Some of the largest financial institutions came out this week with new statistics on small business sentiment in the U.S. Bank of America, Capital One, Wells Fargo, Chase and more published their findings — sometimes to contradicting conclusions.
Small business sentiment is perhaps the most mixed and muddled metric. Chase reached some optimistic conclusions regarding how small business owners feel about the year ahead, while Capital One highlighted a 9 percent decline in SME optimism.
One constant is the ongoing presidential election, cited by several reports as the top concern among small business owners. Entrepreneurs expect a big impact from the race and its outcome and, so far, are underwhelmed with the candidates.
It’s a messy picture when leading surveys draw contradicting conclusions. Dive into the data below to make up your own mind.
250,000 small businesses are targeted by cybercriminals, say researchers at JAVELIN. The firm published its 2016 Small Business Fraud Report, emphasizing the risks that small businesses face in back-office fraud. Each small business lost an average of $12,139 last year, amounting to a collective $3.1 billion in losses due to crimes like unauthorized payments, fraudulent wire transfers or misuse of company credit cards. Small businesses are also found to be adopting anti-fraud tools more slowly than larger companies, researchers said.
69% of small business owners are optimistic about the year ahead, found Chase for Business in its 2016 Business Leaders Outlook report. The majority reported feeling optimistic about their local economies, but less than half (43 percent) said the same about the national market. Even fewer (27 percent) said the global economy is on the right track. Larger businesses were found to be even less optimistic about the coming year. A quarter of respondents said they are looking to bring on more full-time staff, while small businesses also eyed financing and mobile banking as key initiatives to grow this year.
29% of small businesses expect national economic improvement this year, found Bank of America’s 2016 Small Business Owner Report — that’s a lot less than Chase’s 43 percent reporting optimism for the national economy. BoA’s report pointed to the presidential election and its impact on small businesses, finding that 67 percent of survey respondents cite the race and its outcome as having at least a “somewhat” significant effect on their business. Further, 80 percent said they’re concerned about the government and its ability to bring effective leadership across government branches.

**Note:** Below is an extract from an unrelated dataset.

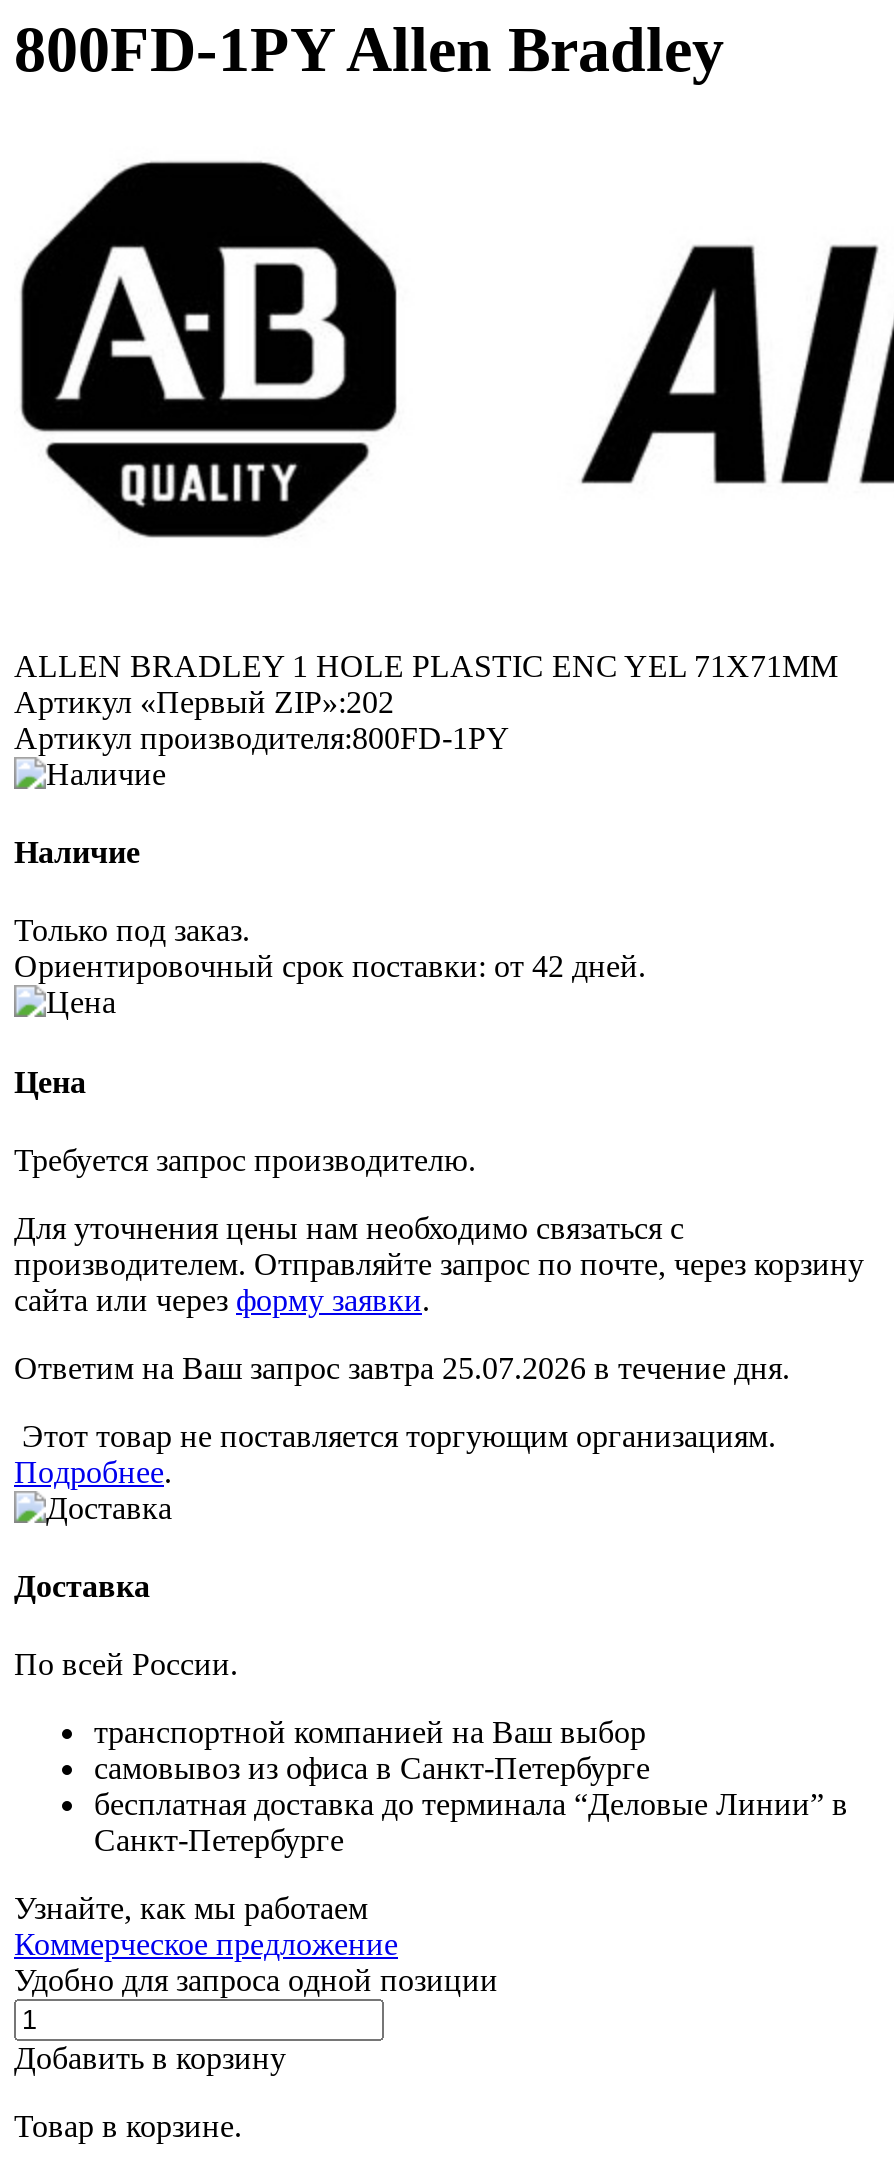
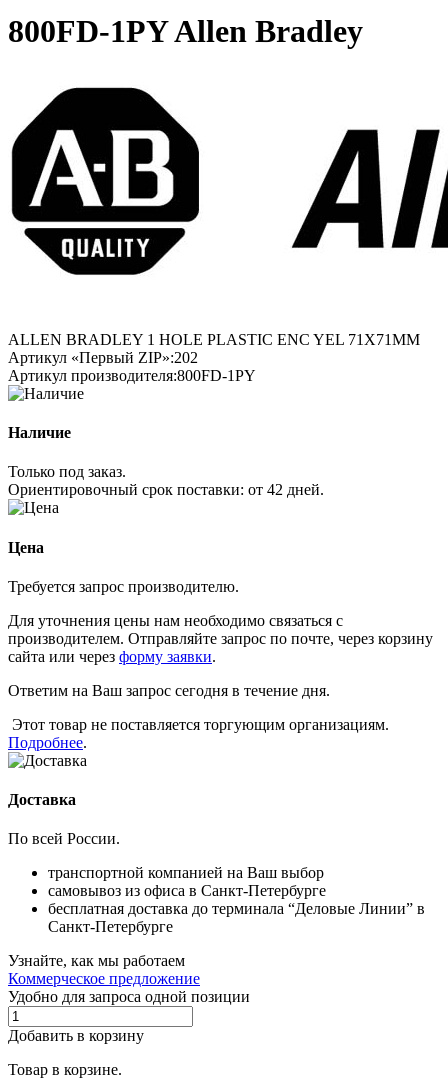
- Ответим на Ваш запрос завтра 25.07.2026 в течение дня.
+ Ответим на Ваш запрос сегодня в течение дня.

28% of small businesses say presidential candidates address their concerns, a concerningly low figure, according to researchers at Wells Fargo and Gallup, adding more insight into Bank of America’s analysis on the impact of the election on the SME community. The statistic was released as part of a larger report on small business sentiment, with a poll addressing the implications of the ongoing presidential race on small business owners. Despite so few reporting that the candidates are addressing topics of importance to them — like tax regulations and economic policy — 87 percent said they are following the elections either very closely or somewhat closely, higher than the national average, researchers said.
13% of small businesses in the manufacturing sector don’t have growth plans, a promisingly low figure, said Aldermore in its SME Outlook 2016 survey. The report suggests that small businesses in manufacturing are especially optimistic, with 45 percent planning to invest in new assets over the next five years and 31 percent planning to increase staff in order to grow.
11 out of 18 sectors are seeing a decline in small business borrowing, according to the latest figures from Thomson Reuters and PayNet. The findings question Chase’s conclusions that SMEs are looking at external financing to grow this year. Thomson Reuters and PayNet released their latest Small Business Lending Index, which saw its sixth decline in the last nine months, reports said. Analysts said the statistics suggest small business owners are not willing to take on the risk of borrowing money to grow their companies. They may be warranted in that fear. According to PayNet, the percentage of small business loans more than 30 days past-due increased slightly between February and March of this year.
9% fewer small businesses are optimistic about the future, stated a new report from Capital One, which found 41 percent of SMEs feel good about current conditions. The firm released its Spark Business Barometer, which found the decline in the percentage of SMEs that report feeling “good” or “excellent” about current market conditions, compared to the same time last year. There has also been a year-over-year drop in the percentage of small businesses that expect to increase their staff. Still, 39 percent said they expect to be in a better financial position in six months’ time, and 41 percent still say current market conditions are either “good” or excellent.” Small businesses’ top concern? The presidential election, Capital One found.
0.54% more employees worked at small businesses in April than in March, representing a steady increase in small business hiring, according to the CBIZ Small Business Employment Index. Yes, that’s despite Capital One’s conclusions of a steady decline in small business hiring. CBIZ noted that its analysis shows a new peak in SME employment for the year, though acknowledged separate data that revealed larger employers less adamant about boosting staff levels.
A 0.4% uptick in the IHS Small Business Jobs Index may not seem like much, but according to payroll company Paychex, which commissions the index each month, that slight increase this year represents a steady climb of small business employment this year. The index recorded a 0.28 percent jump in January, steadily climbing ever since. Paychex expects the index to continue to be “pretty steady” this year, though small businesses are particularly concerned with new regulations, like changing overtime compensation rules.